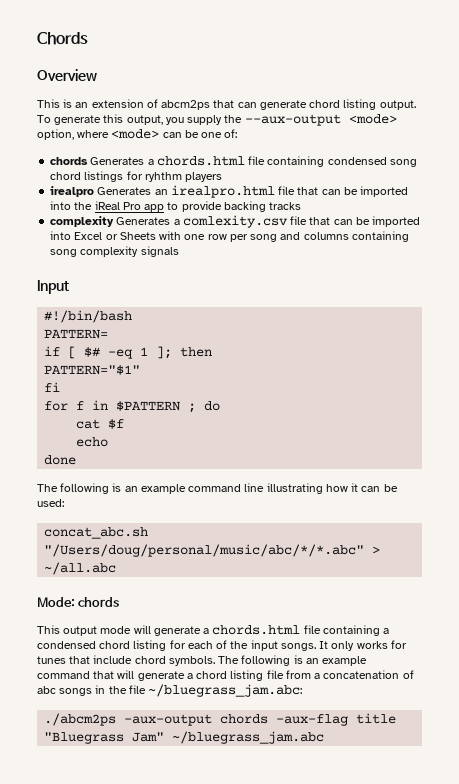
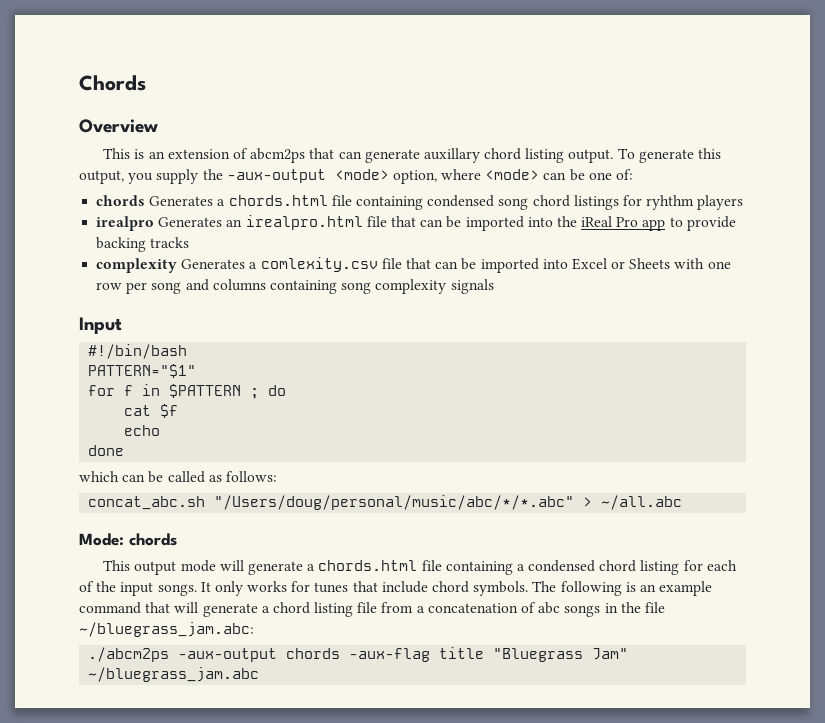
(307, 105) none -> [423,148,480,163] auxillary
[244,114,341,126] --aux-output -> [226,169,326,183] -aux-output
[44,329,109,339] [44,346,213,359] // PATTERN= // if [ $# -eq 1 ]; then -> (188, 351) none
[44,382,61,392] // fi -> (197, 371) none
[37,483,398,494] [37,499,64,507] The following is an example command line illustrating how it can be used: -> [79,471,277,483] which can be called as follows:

--

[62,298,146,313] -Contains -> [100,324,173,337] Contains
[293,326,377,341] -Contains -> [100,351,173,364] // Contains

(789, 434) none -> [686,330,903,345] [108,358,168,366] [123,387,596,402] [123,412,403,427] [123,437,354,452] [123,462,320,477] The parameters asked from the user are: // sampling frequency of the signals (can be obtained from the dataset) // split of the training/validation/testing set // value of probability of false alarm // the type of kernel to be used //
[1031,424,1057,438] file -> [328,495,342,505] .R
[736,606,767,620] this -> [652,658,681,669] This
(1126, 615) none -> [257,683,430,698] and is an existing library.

* [TASK BRIEF]:
In the data above, find the line that contains "[44,329,109,339] [44,346,213,359] //" and the line that contains "[37,483,398,494] [37,499,64,507] The". Repeat exactly those lines and every line between them, and only those.

* [ANSWER TO THIS EXERCISE]:
[44,329,109,339] [44,346,213,359] // PATTERN= // if [ $# -eq 1 ]; then -> (188, 351) none
[44,382,61,392] // fi -> (197, 371) none
[37,483,398,494] [37,499,64,507] The following is an example command line illustrating how it can be used: -> [79,471,277,483] which can be called as follows:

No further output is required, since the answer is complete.